Sen. Dianne Feinstein (D-CA) seemed to indicate “that she expects President Donald Trump may disqualify himself from office over potential constitutional breaches and conflicts of interest,” Politico reports.
“Surrounded by a group of mostly liberal protesters outside a Los Angeles fundraiser, Feinstein fielded a slew of questions on her feelings about what the left has alleged are Trump’s constitutional breaches, including one activist’s recitation of Trump’s potential conflicts of interest — from profiting off of his Florida resort, Mar-a-Lago, to winning trademarks in China.”
When asked, “How are we going to get him out?,” Feinstein replied, “I think he’s gonna get himself out.”
The Hill: “Republican leaders are aiming to move quickly on legislation to repeal and replace ObamaCare, with a vote by the full House slated for Thursday. But the plan faces a difficult path, with at least 16 House Republicans in opposition.”
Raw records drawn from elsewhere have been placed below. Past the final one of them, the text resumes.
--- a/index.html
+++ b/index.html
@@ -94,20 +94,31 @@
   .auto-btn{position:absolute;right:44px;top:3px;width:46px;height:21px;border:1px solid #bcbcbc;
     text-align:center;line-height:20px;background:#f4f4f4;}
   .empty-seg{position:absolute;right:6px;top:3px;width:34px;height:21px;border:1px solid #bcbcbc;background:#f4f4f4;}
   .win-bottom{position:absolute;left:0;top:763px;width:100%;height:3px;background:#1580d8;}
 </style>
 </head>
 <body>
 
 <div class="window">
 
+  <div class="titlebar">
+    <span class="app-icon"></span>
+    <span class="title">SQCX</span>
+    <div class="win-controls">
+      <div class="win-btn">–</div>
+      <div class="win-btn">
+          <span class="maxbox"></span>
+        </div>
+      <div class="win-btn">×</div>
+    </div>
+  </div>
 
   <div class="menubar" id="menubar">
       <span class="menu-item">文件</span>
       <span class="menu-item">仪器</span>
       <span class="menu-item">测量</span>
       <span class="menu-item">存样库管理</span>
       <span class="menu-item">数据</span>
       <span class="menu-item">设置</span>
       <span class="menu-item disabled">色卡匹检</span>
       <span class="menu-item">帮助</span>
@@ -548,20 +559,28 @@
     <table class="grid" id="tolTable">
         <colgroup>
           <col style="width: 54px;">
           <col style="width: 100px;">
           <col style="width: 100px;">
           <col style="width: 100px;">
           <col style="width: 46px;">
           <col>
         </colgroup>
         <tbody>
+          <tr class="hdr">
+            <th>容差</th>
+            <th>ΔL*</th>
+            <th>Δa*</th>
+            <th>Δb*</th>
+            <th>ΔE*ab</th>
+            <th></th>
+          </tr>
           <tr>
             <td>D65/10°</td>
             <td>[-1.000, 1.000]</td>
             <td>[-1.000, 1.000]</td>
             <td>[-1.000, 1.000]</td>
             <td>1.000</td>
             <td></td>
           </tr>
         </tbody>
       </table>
“Assuming all Democrats vote against the legislation, GOP leaders cannot afford more than 21 defections in the House and two in the Senate.”
“Speaker Paul Ryan and President Donald Trump — those awkward, sometimes reluctant allies — face the biggest test yet of their unusual relationship as the House barrels toward a dramatic vote this week on repealing and replacing Obamacare,” Politico reports.
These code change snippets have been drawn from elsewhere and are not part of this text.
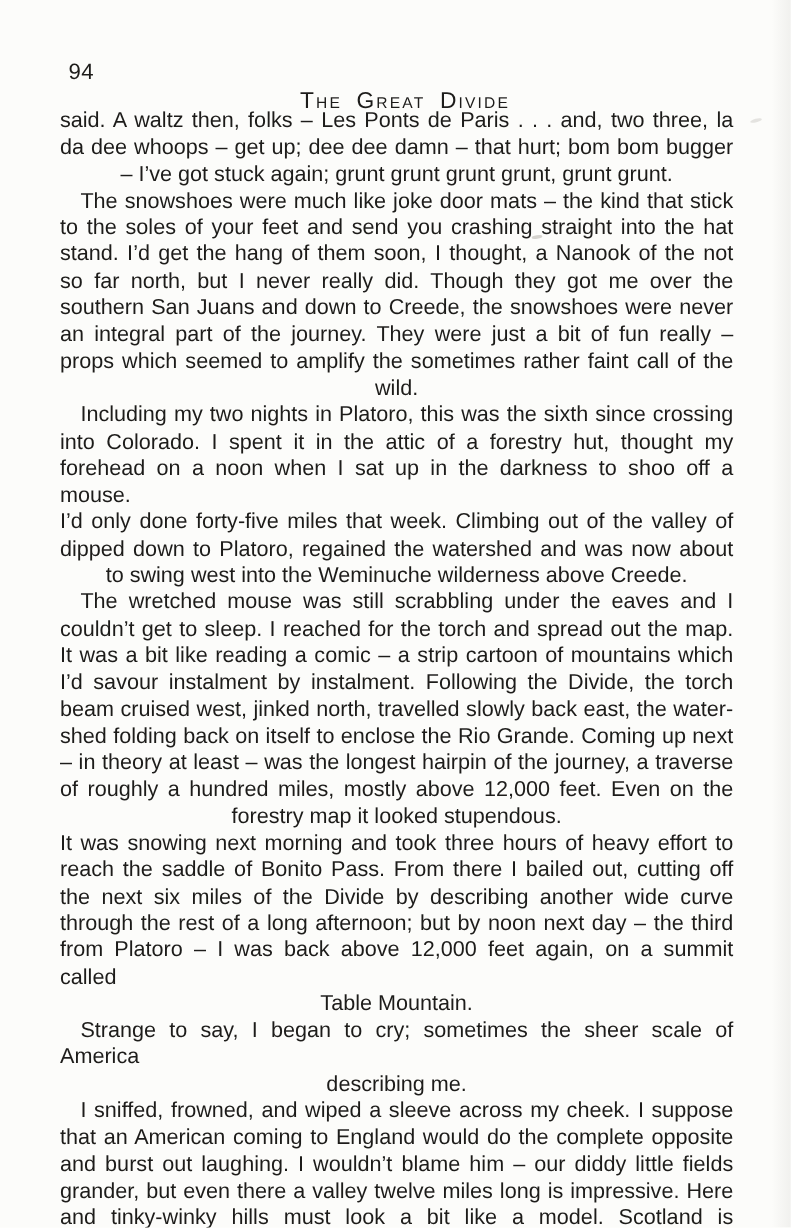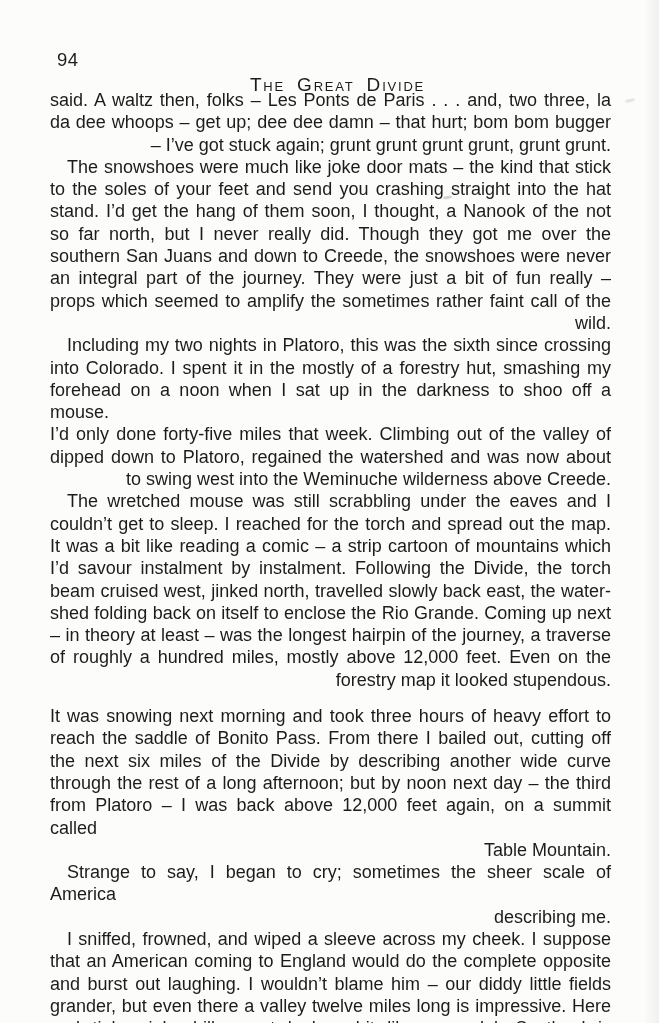--- a/index.html
+++ b/index.html
@@ -46,22 +46,22 @@
   }
   .text-body {
     position: absolute;
     top: 89px;
     left: 50px;
     width: 561px;
     font-size: 18px;
     line-height: 22.3px;
   }
   .paragraph { margin: 0; }
-  .paragraph.section-break { margin-top: 14px; }
-  .line { text-align: right; }
+  .paragraph.section-break { }
+  .line { text-align: center; }
   .line.justified {
     text-align: justify;
     text-align-last: justify;
   }
   .line.indented { text-indent: 17px; }
   .scan-speck {
     position: absolute;
     background: rgba(110,105,95,0.28);
     border-radius: 50%;
     pointer-events: none;
@@ -98,21 +98,21 @@
         <div class="line justified">to the soles of your feet and send you crashing straight into the hat</div>
         <div class="line justified">stand. I’d get the hang of them soon, I thought, a Nanook of the not</div>
         <div class="line justified">so far north, but I never really did. Though they got me over the</div>
         <div class="line justified">southern San Juans and down to Creede, the snowshoes were never</div>
         <div class="line justified">an integral part of the journey. They were just a bit of fun really –</div>
         <div class="line justified">props which seemed to amplify the sometimes rather faint call of the</div>
         <div class="line">wild.</div>
       </div>
       <div class="paragraph">
         <div class="line justified indented">Including my two nights in Platoro, this was the sixth since crossing</div>
-        <div class="line justified">into Colorado. I spent it in the mostly of a forestry hut, smashing my</div>
+        <div class="line justified">into Colorado. I spent it in the attic of a forestry hut, thought my</div>
         <div class="line justified">forehead on a noon when I sat up in the darkness to shoo off a mouse.</div>
         <div class="line justified">I’d only done forty-five miles that week. Climbing out of the valley of</div>
         <div class="line justified">dipped down to Platoro, regained the watershed and was now about</div>
         <div class="line">to swing west into the Weminuche wilderness above Creede.</div>
       </div>
       <div class="paragraph">
         <div class="line justified indented">The wretched mouse was still scrabbling under the eaves and I</div>
         <div class="line justified">couldn’t get to sleep. I reached for the torch and spread out the map.</div>
         <div class="line justified">It was a bit like reading a comic – a strip cartoon of mountains which</div>
         <div class="line justified">I’d savour instalment by instalment. Following the Divide, the torch</div>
“The stakes could not be higher for either of them.”
“The success of the new president’s legislative agenda will hinge in large part on Thursday’s vote in the House… Failure would be a real blow to Trump, who has vowed over and over again to ‘repeal and replace horrible, disastrous Obamacare.’ It would damage the prospects of getting his other top priorities — from tax reform to funding his ‘beautiful wall’ — through a GOP-controlled Congress.”
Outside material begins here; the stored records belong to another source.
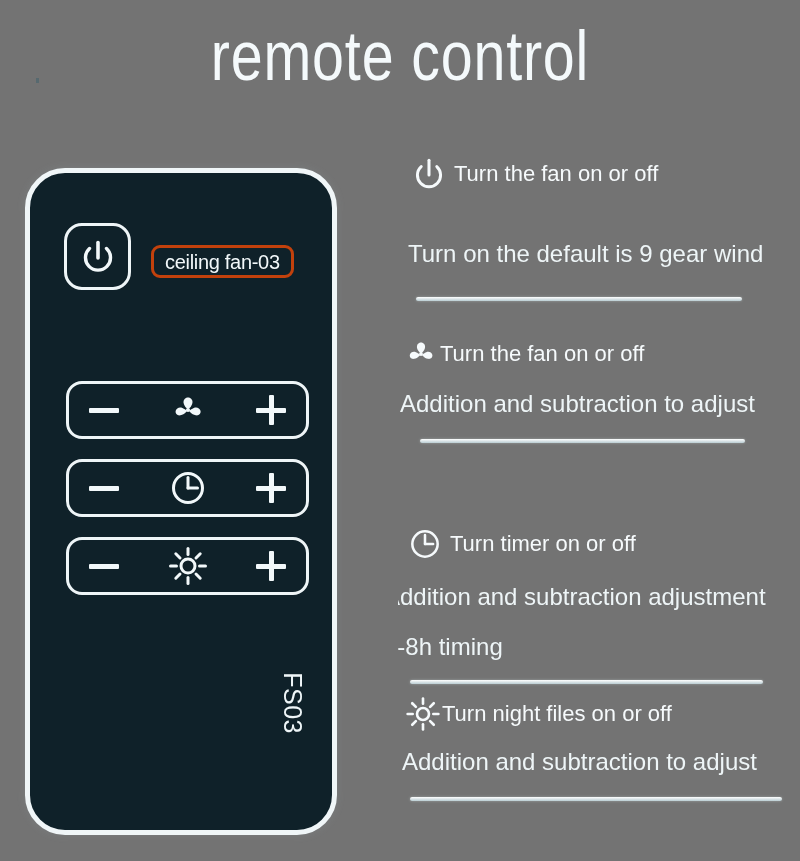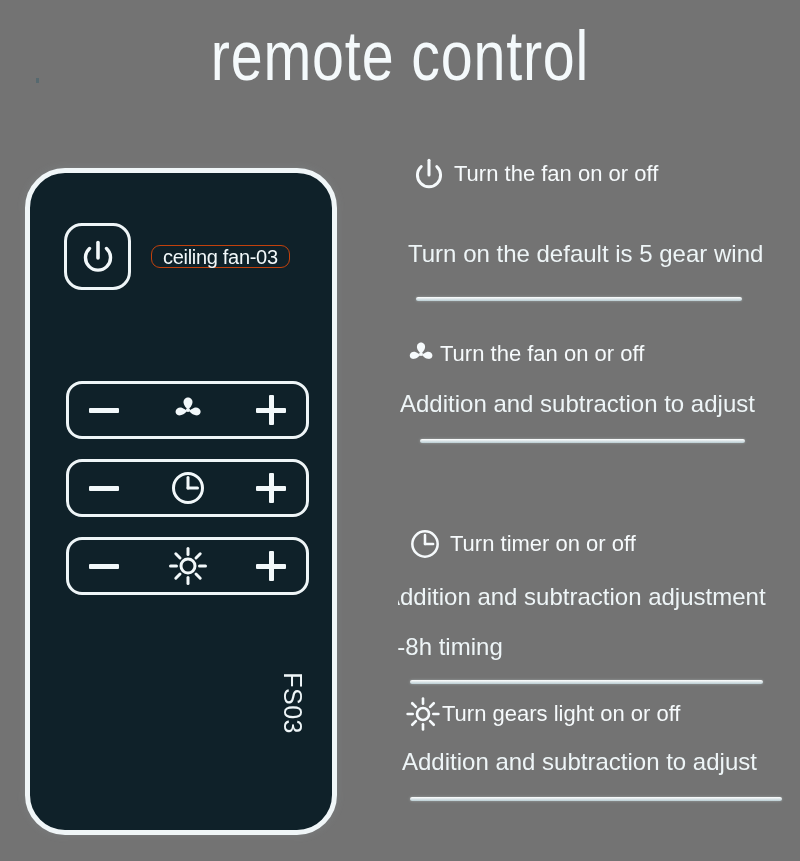--- a/index.html
+++ b/index.html
@@ -55,23 +55,23 @@
     position:absolute;
     left:50%; top:50%;
     width:40px; height:40px;
     transform:translate(-50%,-50%);
   }
 
   
   .model-pill {
     position:absolute;
     left:121px; top:72px;
-    height:23px;
+    height:33px;
     padding:0 11px;
-    border:1px solid #c2410c;
+    border:3px solid #c2410c;
     border-radius:9px;
     display:flex; align-items:center; justify-content:center;
   }
   .model-pill span {
     color:#f2f8fa;
     font-size:20px;
     line-height:20px;
     letter-spacing:-0.3px;
     white-space:nowrap;
   }
@@ -264,21 +264,21 @@
   <div class="info">
 
     <div class="block block-0">
       <div class="head">
         <svg class="head-icon" viewBox="0 0 40 40">
           <path d="M11.8 12.2 a12.2 12.2 0 1 0 16.4 0" fill="none" stroke="#f6fafc" stroke-width="3.1" stroke-linecap="round"></path>
           <line x1="20" y1="5.5" x2="20" y2="21" stroke="#f6fafc" stroke-width="3.2" stroke-linecap="round"></line>
         </svg>
         <span class="head-text">Turn the fan on or off</span>
       </div>
-      <div class="desc">Turn on the default is 5 gear wind</div>
+      <div class="desc">Turn on the default is 9 gear wind</div>
       <div class="divider"></div>
     </div>
 
     <div class="block block-1">
       <div class="head">
         <svg class="head-icon" viewBox="0 0 42 42">
           <g fill="#f6fafc">
             <path d="M21 20.2 C21 20.2 17.5 18.6 16.6 14.1 C16.0 11.0 18.1 8.4 21.0 8.4 C23.9 8.4 26.0 11.0 25.4 14.1 C24.5 18.6 21 20.2 21 20.2 Z"></path>
             <path d="M20.0 22.0 C20.0 22.0 18.0 25.3 13.5 26.3 C10.5 27.0 8.0 24.6 8.7 21.8 C9.4 19.0 12.6 17.7 15.4 19.0 C19.5 20.9 20.0 22.0 20.0 22.0 Z"></path>
             <path d="M22.2 22.0 C22.2 22.0 22.7 20.9 26.8 19.0 C29.6 17.7 32.8 19.0 33.5 21.8 C34.2 24.6 31.7 27.0 28.7 26.3 C24.2 25.3 22.2 22.0 22.2 22.0 Z"></path>
@@ -313,20 +313,20 @@
             <line x1="21" y1="4" x2="21" y2="9.6"></line>
             <line x1="21" y1="32.4" x2="21" y2="38"></line>
             <line x1="4" y1="21" x2="9.6" y2="21"></line>
             <line x1="32.4" y1="21" x2="38" y2="21"></line>
             <line x1="9.1" y1="9.1" x2="13.1" y2="13.1"></line>
             <line x1="28.9" y1="28.9" x2="32.9" y2="32.9"></line>
             <line x1="32.9" y1="9.1" x2="28.9" y2="13.1"></line>
             <line x1="13.1" y1="28.9" x2="9.1" y2="32.9"></line>
           </g>
         </svg>
-        <span class="head-text">Turn gears light on or off</span>
+        <span class="head-text">Turn night files on or off</span>
       </div>
       <div class="desc">Addition and subtraction to adjust</div>
       <div class="divider"></div>
     </div>
 
   </div>
 </div>
 
 </body></html>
“A prudent president, facing multiple battles on legislative and other priorities that are crucial to his first-year success, would find ways to avoid needless controversy. Not President Trump. He’s doing exactly the opposite, and the credibility gap continues to grow,” the Washington Post reports.
“The latest illustration of the president’s incapacity to admit error came Friday at a joint news conference with German Chancellor Angela Merkel… Trump was following a playbook that has become standard for his White House, which is to duck, deflect and in all other ways do everything but acknowledge that there is no credible evidence for Trump’s original claim, tweeted out two weeks ago. Having made the allegation, the president has asked others to prove it. When the evidence points in the opposite direction, the White House prefers to look for questionable ways to support what Trump claimed.”
“The health care measure appears on track for a House vote this week, and the president, who planned a weekend of relaxation at Mar-a-Lago, his Palm Beach, Fla., club, is likely to receive a large measure of the credit. But it has also become clear that Mr. Trump, an agitator incapable of responding proportionately to any slight, appears hellbent on squandering his honeymoon,” the New York Times reports.
“Instead, he has sowed chaos in his own West Wing, and talked or tweeted his way into trouble, over and over again.”
“That was never more apparent than over the last week, when fresh questions about his refusal to release his tax returns and the blocking of his executive order sapped the spotlight from his efforts to build support for the health measure and even the unveiling of his first budget. Even more self-lacerating: his insistence that President Barack Obama had authorized surveillance on his 2016 campaign, a claim that continued unabated despite rebukes from Republicans, denials by the congressional intelligence committees and complaints from the British government, which demanded an apology after Mr. Trump’s spokesman suggested that one of its intelligence agencies had aided in the spying.”